Some links I've found for the Chrome extension:
http://www.chromium.org/developers/design-documents/extensions/notifications-of-web-request-and-navigation
https://groups.google.com/a/chromium.org/group/chromium-extensions/browse_thread/thread/90645ce11e1b3d86?pli=1
http://code.google.com/chrome/extensions/trunk/experimental.webRequest.html
As far as I can see, only the Firefox or Chrome extension is feasible from the list above. Do you have any other suggestions? Do you have some pointers how to write or where to find such an extension?
I've found https://developer.mozilla.org/en/Setting_HTTP_request_headers and thinkahead.js in https://addons.mozilla.org/en-US/firefox/addon/thinkahead/ and http://thinkahead.mozdev.org/ . Am I correct that it's possible to write a Firefox extension using that?
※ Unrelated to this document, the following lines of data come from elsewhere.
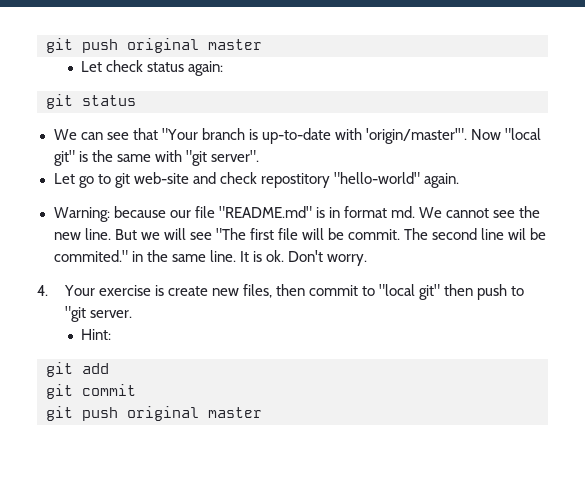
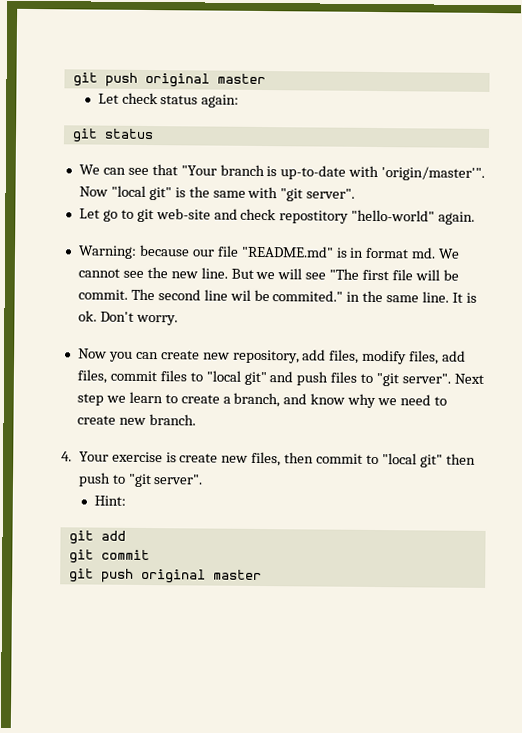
(367, 260) none -> [77,348,467,365] [76,369,484,387] [76,391,447,409] [76,414,196,426] // Now you can create new repository, add files, modify files, add files, commit files to "local git" and push files to "git server". Next step we learn to create a branch, and know why we need to create new branch.
[89,310,132,318] server. -> [153,474,204,485] server".

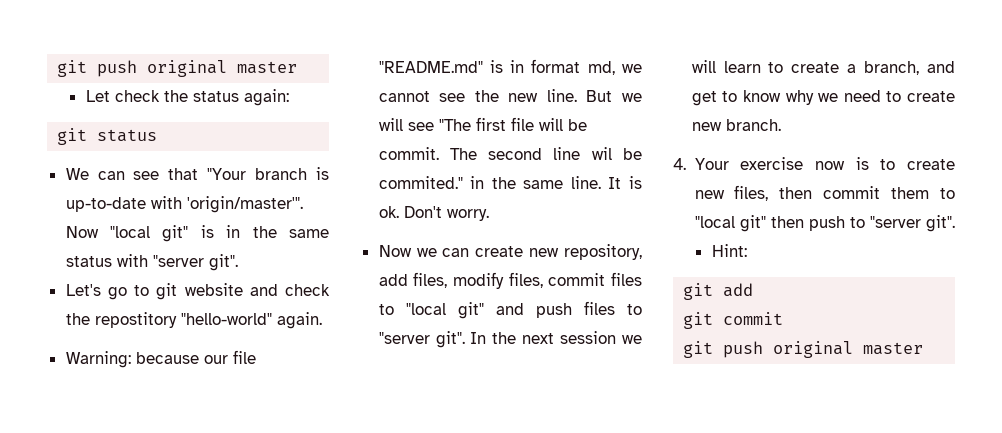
(158, 98) none -> [163,90,188,102] the
[188,186,356,202] [78,208,100,219] the same with "git server". // Let -> [226,225,329,238] [65,254,238,271] [65,284,101,296] in the same status with "server git". // Let's
[155,208,211,220] web-site -> [184,283,243,296] website
(277, 214) none -> [65,313,90,325] the
[411,247,461,259] md. We -> [587,61,642,75] md, we
[108,351,133,362] you -> [416,248,437,257] we
[442,350,467,362] [76,369,107,384] add files, -> (543, 280) none
[376,373,484,387] [76,393,126,406] "git server". Next step we -> [378,331,642,348] [691,60,716,73] "server git". In the next session we will
(308, 399) none -> [691,91,738,106] get to
[165,452,177,463] is -> [814,157,896,170] now is to
(364, 458) none -> [891,187,930,199] them
[127,473,204,488] "git server". -> [869,215,955,232] "server git".

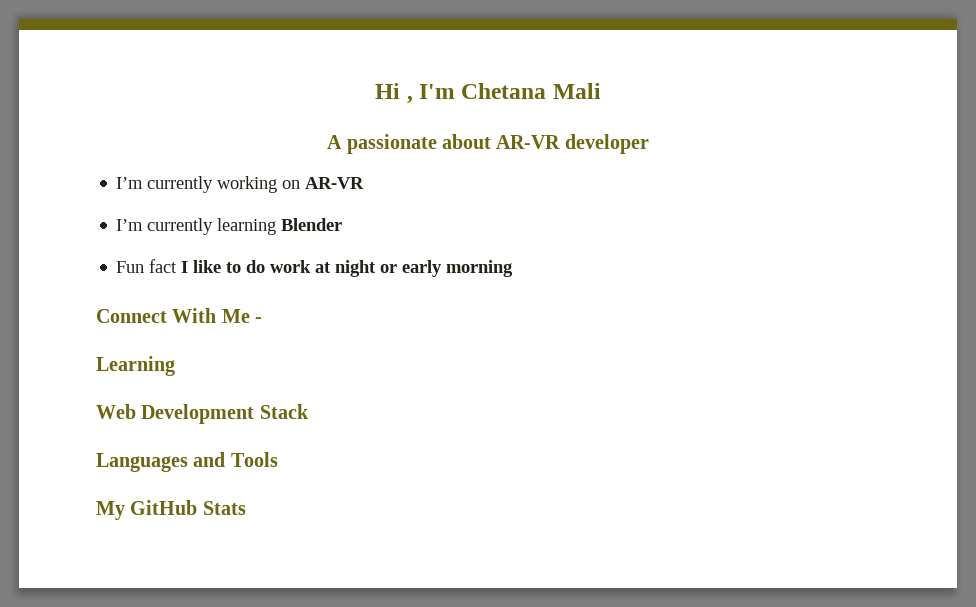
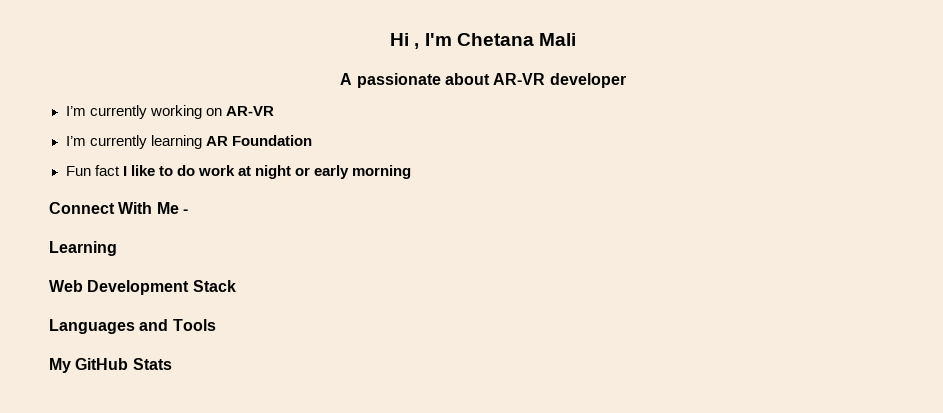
[281,218,343,231] Blender -> [205,135,312,146] AR Foundation

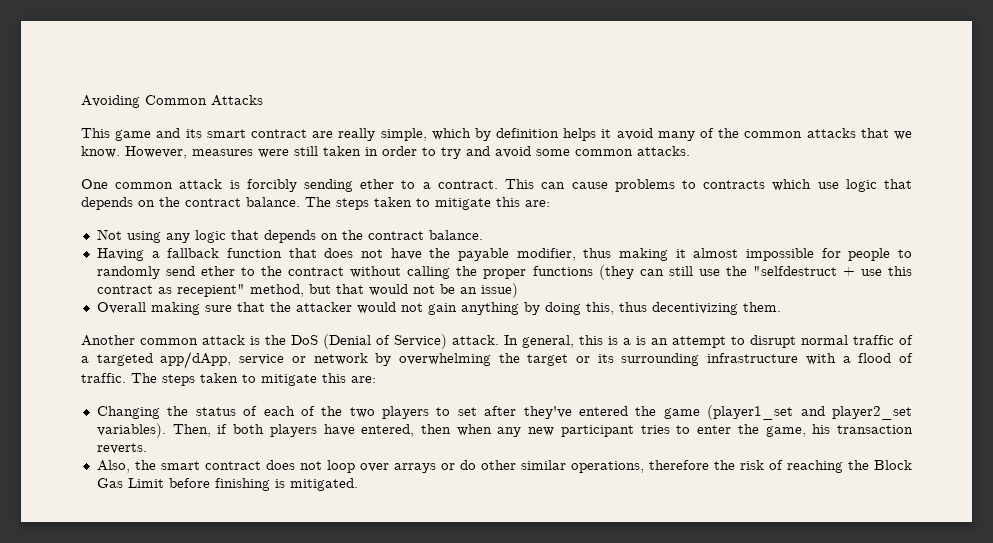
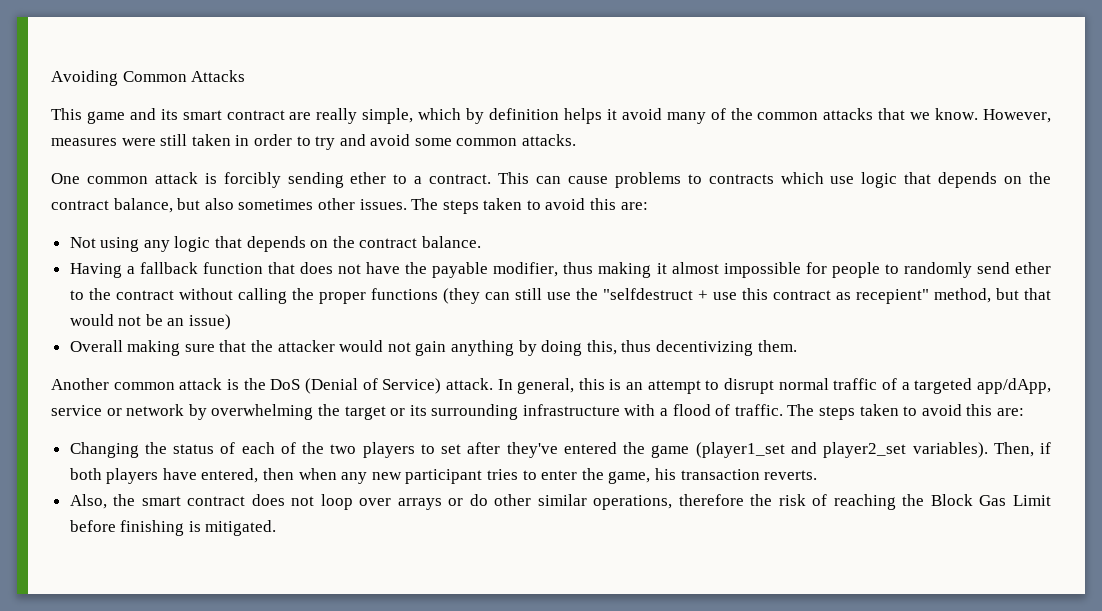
[246,197,491,210] balance. The steps taken to mitigate -> [113,198,586,214] balance, but also sometimes other issues. The steps taken to avoid
[623,336,646,345] a is -> (622, 384) none
[261,374,317,386] mitigate -> [921,404,962,416] avoid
Is there such a Firefox extension already?
I am the author of the latter extension, though I have yet to update it to support newer versions of Firefox. My initial guess is that, yes, it will do what you want:
User visits your web page without plugin. Web page contains ThinkAhead block that would send a simple version header to the server, but this is ignored as plugin is not installed.
Since the server does not see that header, it redirects the client to a page to install the plugin.
User installs plugin.
User visits web page with plugin. Page sends version header to server, so server allows access.
The ThinkAhead block matches all pages that are not myprivatewebpage, and does something like set the HTTP status to 403 Forbidden. Thus:
When the user visits any webpage that is in myprivatewebpage, there is normal behaviour.
When the user visits any webpage outside of myprivatewebpage, access is denied.
If you want to catch bad requests earlier, instead of modifying incoming headers, you could modify outgoing headers, perhaps screwing up "If-Match" or "Accept" so that the request is never honoured.
This solution is extremely lightweight, but might not be strong enough for your concerns. This depends on what you want to protect: given the above, the client would not be able to see blocked content, but external "blocked" hosts might still notice that a request has been sent, and might be able to gather information from the request URL.